**About this exercise**
Copy all the lines of the data that include the word "hashmap".
□ □ □ □
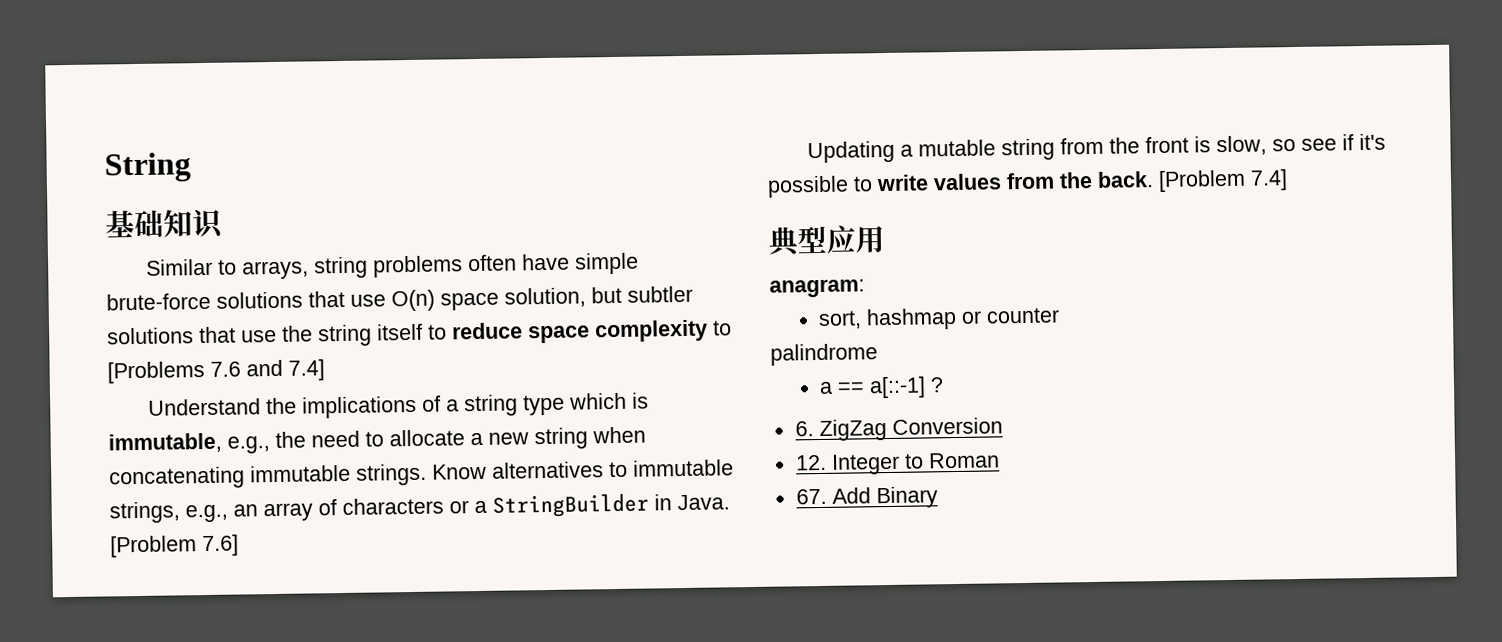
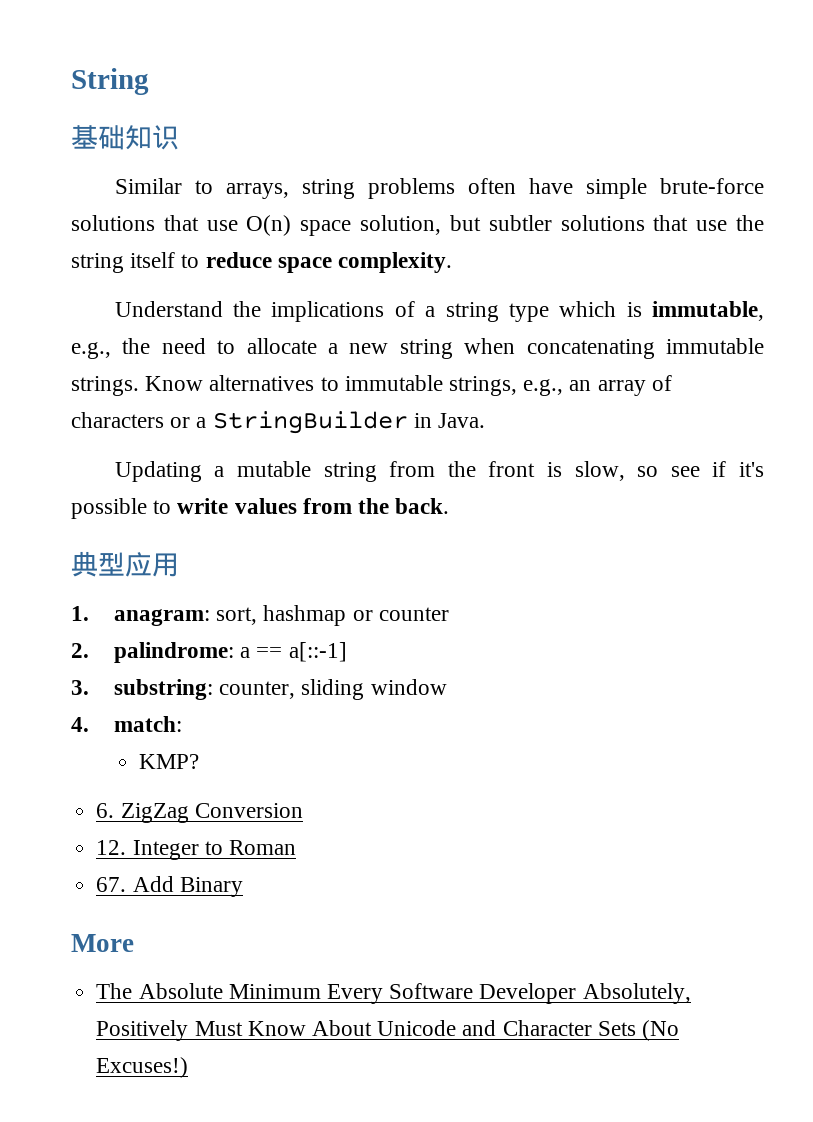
- Similar to arrays, string problems often have simple brute-force solutions that use O(n) space solution, but subtler solutions that use the string itself to reduce space complexity to [Problems 7.6 and 7.4]
+ Similar to arrays, string problems often have simple brute-force solutions that use O(n) space solution, but subtler solutions that use the string itself to reduce space complexity.
- [Problem 7.6]
- [Problem 7.4]
- anagram:
- sort, hashmap or counter
+ 1. anagram: sort, hashmap or counter
- palindrome
- a == a[::-1] ?
+ 2. palindrome: a == a[::-1]
+ 3. substring: counter, sliding window
+ 4. match:
+ KMP?
+ More
+ The Absolute Minimum Every Software Developer Absolutely, Positively Must Know About Unicode and Character Sets (No Excuses!)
□ □ □ □
**Answer for this exercise**
- sort, hashmap or counter
+ 1. anagram: sort, hashmap or counter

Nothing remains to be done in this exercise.